Spielberg also noted that the film’s easygoing pace — much of it is based around conversations between Sophie and BFG — is a tribute to late screenwriter Melissa Mathison, who also wrote E.T. and completed the script for this movie before her death last November. “I was complaining about it a little bit to Melissa,” recalled Spielberg. “I said, ‘It’s got to go faster. It’s got to go faster.’ And Melissa, if you knew her, she (was) very patient and very spiritual. She kept saying, ‘Now, Steve, you know that this isn’t one of your Indiana Jones movies. You should just relax, because this is going to be a story where the pauses are as important as the words I’ve written, and the words Dahl has written — the pauses, the spaces, the patience of the storytelling. Don’t rush it, because it doesn’t work rushed. It only works unfolding the way it’s unfolding.’ And that was the best advice she could give me, and she was absolutely right.”

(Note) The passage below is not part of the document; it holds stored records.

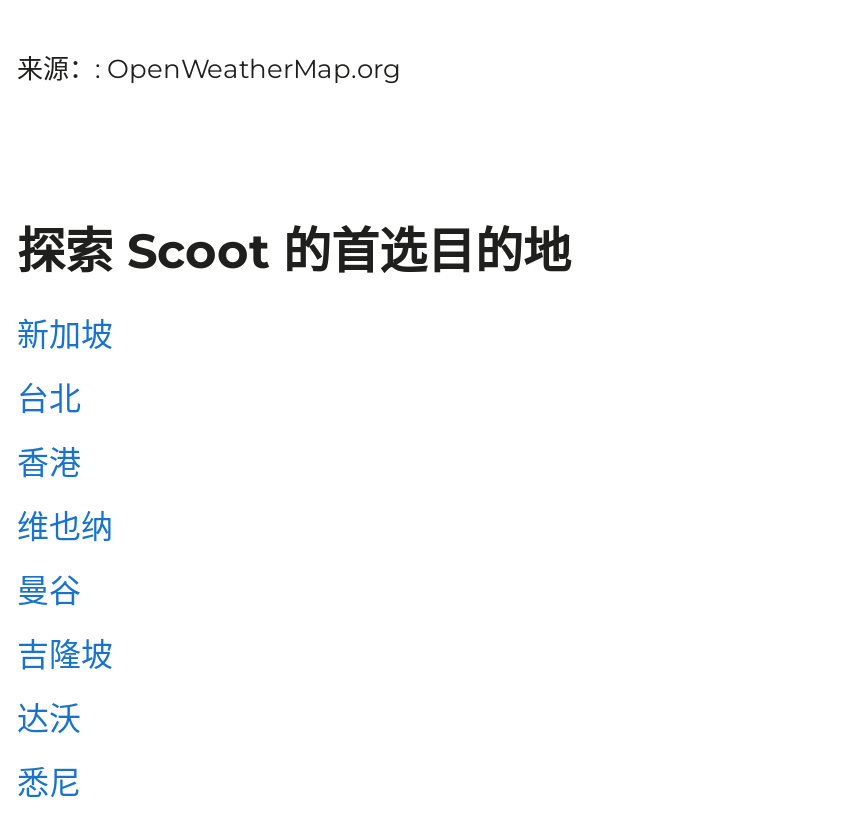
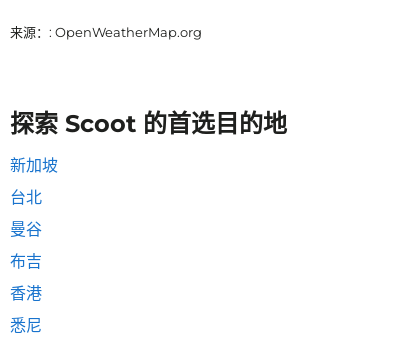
- 香港
- 维也纳

- 吉隆坡
+ 布吉

- 达沃
+ 香港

While The BFG has a certain timeless quality to it (even though it’s set in the present, there’s an old-world feel to the movie that doesn’t chain the story to one era), Spielberg’s next project will set him firmly in the Eighties – sort of. He’s gearing up to direct the long-awaited film adaptation of Ernest Cline’s novel Ready Player One, a futuristic sci-fi tale that is nevertheless steeped in nostalgia for that decade and even references some of his movies from that period.
Asked making a movie that celebrates how “awesome” the Eighties were, Spielberg said, “I hope the movie returns all of us to the awesomeness of the Eighties, because I loved the Eighties. And I think one of the reasons I decided to make the movie was, it brought me back to the Eighties, and lets me do anything I want — except with my own movies, because I’ve cut most of my movies out of Ernie’s book. Except for the DeLorean (from Back to the Future), and a couple of other things that I had something to do with, I’ve cut a lot of my own references out. I was very happy to see there was enough without me that made the Eighties a great time to grow up, you know.”
The BFG is out in theaters this Friday (July 1).